La mayoría de los niños grita: “¡Maaaaal!”.
Educadora: A ver, ¿les tinca que hablemos de a uno para que podamos escucharnos?…
Manuel, tú dices que se sintió mal, ¿por qué?
Manuel: Porque creyó que su amigo ya no jugaría más con él.
Educadora: ¿Se dieron cuenta de lo que dijo Manuel? Él nos cuenta por qué el personaje se sintió mal. Claro, se sentía muy solo, sentía que había perdido a su amigo, ¿alguna vez se han sentido así?
Nuevamente casi todos los niños levantan su mano, pero la educadora le da la palabra a un niño que ha estado muy callado en la clase, “a ver, escuchemos a Martín que ha estado muy calladito”, “Martín, ¿alguna vez te has sentido así?
Martín: Una vez, cuando mis primos no me dejaron jugar
Educadora: Ya, ¿quién más se ha sentido así?
Andrea: Yo me sentí mal cuando la Isidora y la Martina no quisieron jugar el otro día.
Educadora: Ya, ¿quién más?
Isidora: Yo sentí pena el otro día cuando el Mateo no quiso estar conmigo en el recreo
Educadora: Ya, ¿alguien más?
Andrés: A veces, cuando no me prestan los juguetes. En la mañana yo estaba jugando con los bloques y pasó él y se llevó uno. Yo le dije que no, que yo estaba jugando, que no me los quitara, pero Manuel se lo llevó y …
Educadora: Ya, muy bien. Gracias por la participación. Ahora calladitos, seguiremos con las preguntas del cuento, ¿Qué pasó al final? ¿Cómo terminó la historia?

Analicemos el ejemplo

 

¿Cómo es el ambiente de trabajo que genera la educadora?

En general, se observa un ambiente donde los niños y niñas trabajan focalizados, respondiendo las preguntas que realiza la educadora. A pesar de que intentan responder todos a la vez, utiliza una estrategia de normalización que resulta efectiva, pues les hace ver lo importante que es hablar de a uno para que todos se puedan escuchar.

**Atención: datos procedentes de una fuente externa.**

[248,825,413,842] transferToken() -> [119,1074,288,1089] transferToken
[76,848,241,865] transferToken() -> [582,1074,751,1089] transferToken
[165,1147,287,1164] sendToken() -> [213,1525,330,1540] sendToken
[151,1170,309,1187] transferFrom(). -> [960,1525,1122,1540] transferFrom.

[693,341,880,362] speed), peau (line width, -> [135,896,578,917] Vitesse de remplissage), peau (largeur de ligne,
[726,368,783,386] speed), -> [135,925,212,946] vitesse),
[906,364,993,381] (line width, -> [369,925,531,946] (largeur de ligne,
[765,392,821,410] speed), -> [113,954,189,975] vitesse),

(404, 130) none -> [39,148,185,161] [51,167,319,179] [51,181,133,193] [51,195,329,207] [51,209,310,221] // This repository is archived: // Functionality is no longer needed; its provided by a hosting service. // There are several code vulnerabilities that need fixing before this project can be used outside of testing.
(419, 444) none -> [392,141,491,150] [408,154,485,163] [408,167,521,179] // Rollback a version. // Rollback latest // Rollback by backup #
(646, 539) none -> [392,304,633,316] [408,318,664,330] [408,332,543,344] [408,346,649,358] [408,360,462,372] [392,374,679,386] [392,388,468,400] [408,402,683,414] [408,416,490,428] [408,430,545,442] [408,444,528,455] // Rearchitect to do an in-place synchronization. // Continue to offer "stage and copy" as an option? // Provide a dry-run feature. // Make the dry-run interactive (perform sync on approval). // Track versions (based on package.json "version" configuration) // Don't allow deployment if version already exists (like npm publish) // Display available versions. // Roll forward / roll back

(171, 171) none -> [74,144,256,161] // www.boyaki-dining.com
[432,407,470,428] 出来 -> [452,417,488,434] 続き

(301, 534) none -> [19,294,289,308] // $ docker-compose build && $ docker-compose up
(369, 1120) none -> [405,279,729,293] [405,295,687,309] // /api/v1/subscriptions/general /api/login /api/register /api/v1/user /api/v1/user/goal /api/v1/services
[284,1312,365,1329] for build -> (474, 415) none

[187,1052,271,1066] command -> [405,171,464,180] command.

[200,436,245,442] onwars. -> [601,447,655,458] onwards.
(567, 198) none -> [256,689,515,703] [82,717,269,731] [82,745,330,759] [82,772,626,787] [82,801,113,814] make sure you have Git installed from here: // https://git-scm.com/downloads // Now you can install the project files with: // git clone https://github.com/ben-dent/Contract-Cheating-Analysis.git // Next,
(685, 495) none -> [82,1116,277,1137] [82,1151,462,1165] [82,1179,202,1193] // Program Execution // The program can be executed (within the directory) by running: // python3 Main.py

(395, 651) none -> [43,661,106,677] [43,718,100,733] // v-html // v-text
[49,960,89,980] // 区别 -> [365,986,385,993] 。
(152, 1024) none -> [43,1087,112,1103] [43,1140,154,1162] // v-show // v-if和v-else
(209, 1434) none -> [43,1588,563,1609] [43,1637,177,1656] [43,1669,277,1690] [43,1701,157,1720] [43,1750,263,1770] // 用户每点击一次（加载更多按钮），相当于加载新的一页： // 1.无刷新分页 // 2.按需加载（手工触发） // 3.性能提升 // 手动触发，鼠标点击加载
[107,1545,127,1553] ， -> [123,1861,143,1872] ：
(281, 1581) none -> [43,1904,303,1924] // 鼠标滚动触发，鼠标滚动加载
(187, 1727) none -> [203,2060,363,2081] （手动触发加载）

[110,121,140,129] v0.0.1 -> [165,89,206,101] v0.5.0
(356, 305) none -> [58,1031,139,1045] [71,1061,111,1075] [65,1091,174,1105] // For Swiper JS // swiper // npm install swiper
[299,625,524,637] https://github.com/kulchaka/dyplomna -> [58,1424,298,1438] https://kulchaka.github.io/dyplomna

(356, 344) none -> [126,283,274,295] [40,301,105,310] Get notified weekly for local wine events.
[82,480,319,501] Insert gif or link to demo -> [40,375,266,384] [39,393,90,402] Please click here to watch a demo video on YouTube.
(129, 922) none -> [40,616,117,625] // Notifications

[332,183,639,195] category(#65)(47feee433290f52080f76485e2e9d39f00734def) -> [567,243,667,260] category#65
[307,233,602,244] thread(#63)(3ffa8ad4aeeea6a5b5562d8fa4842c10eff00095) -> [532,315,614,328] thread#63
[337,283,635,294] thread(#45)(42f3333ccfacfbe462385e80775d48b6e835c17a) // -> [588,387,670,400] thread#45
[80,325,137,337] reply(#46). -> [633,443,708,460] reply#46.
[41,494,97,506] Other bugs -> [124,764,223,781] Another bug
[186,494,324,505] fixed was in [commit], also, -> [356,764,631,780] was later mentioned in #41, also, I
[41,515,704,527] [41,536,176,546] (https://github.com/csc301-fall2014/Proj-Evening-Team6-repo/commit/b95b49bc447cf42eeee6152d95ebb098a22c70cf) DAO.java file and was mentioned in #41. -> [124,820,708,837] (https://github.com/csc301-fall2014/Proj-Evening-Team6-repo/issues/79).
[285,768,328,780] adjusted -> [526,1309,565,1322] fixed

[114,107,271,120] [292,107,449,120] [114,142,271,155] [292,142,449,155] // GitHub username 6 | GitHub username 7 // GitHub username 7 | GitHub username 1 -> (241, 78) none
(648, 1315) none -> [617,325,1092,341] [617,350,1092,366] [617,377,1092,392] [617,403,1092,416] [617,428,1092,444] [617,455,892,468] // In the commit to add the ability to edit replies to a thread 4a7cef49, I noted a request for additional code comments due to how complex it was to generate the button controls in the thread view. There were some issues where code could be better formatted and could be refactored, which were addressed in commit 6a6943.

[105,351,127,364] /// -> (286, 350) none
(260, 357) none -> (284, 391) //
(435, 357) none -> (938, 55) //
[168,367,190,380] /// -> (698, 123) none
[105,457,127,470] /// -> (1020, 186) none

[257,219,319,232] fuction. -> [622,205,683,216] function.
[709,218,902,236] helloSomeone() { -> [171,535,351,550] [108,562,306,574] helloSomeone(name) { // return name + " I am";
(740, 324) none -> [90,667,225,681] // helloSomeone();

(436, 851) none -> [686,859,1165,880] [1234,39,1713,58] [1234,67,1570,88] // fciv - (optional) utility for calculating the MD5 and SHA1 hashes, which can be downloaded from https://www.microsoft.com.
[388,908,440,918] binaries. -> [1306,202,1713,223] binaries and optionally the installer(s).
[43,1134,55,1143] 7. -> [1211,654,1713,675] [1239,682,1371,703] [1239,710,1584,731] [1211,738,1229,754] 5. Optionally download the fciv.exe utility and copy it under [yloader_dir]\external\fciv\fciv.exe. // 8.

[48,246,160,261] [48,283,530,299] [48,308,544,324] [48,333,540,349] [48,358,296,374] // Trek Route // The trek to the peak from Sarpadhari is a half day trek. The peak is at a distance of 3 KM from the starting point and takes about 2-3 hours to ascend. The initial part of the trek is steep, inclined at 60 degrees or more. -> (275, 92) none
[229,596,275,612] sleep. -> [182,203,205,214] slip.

También se observan distintos indicios de la educadora para generar un clima de confianza y valoración, al preocuparse de escuchar a estudiantes que no han estado participando y también al resaltar el aporte de uno de los estudiantes: más allá de felicitarlo o decirle “qué buena tu respuesta”, le da a entender cuál es el aporte específico de esta y, va más allá, pues le demuestra lo importante de su intervención al utilizarla para formular una nueva pregunta: “¿alguna vez se han sentido así? (…)”.

¿Cómo acoge la educadora las experiencias personales de los niños y niñas?

Si bien la educadora se preocupa de rescatar experiencias personales de los niños y niñas al abrir el espacio para que comenten si se han sentido como el personaje del cuento, podría aprovechar esa instancia para fortalecer el clima de confianza y valoración.  Más allá de decirles “ya” y luego solicitar que otro estudiante responda, sería importante demostrarles el aporte de sus opiniones para la clase. Por ejemplo, les podría hacer contrapreguntas para que desarrollen más la experiencia que comentan, pedir a otros compañero/as que las comenten, o bien, solicitarles que piensen en cómo se solucionó ese conflicto que vivieron con sus compañero/as y si se parece o no a lo que vivieron los personajes de la historia.

¿De qué manera puedo fortalecer el clima de confianza y valoración en mi sala de clases?

La reflexión sobre el ambiente de trabajo que promueve diariamente es un punto de partida para mejorar el clima. A propósito de lo que ocurre con este ejemplo, se podría preguntar qué hace para promover que sus estudiantes sientan que sus experiencias y opiniones también son importantes para el proceso de aprendizaje, ¿solo les da el espacio para compartirlas o hace algo más? ¿Cómo dirige las conversaciones en torno a esas experiencias? ¿Las comenta o pide al resto que opine a partir de ellas? ¿Qué conductas en particular valora de sus estudiantes? ¿Cómo les demuestra esa valoración? ¿Solo les dice que son importantes o hace algo más?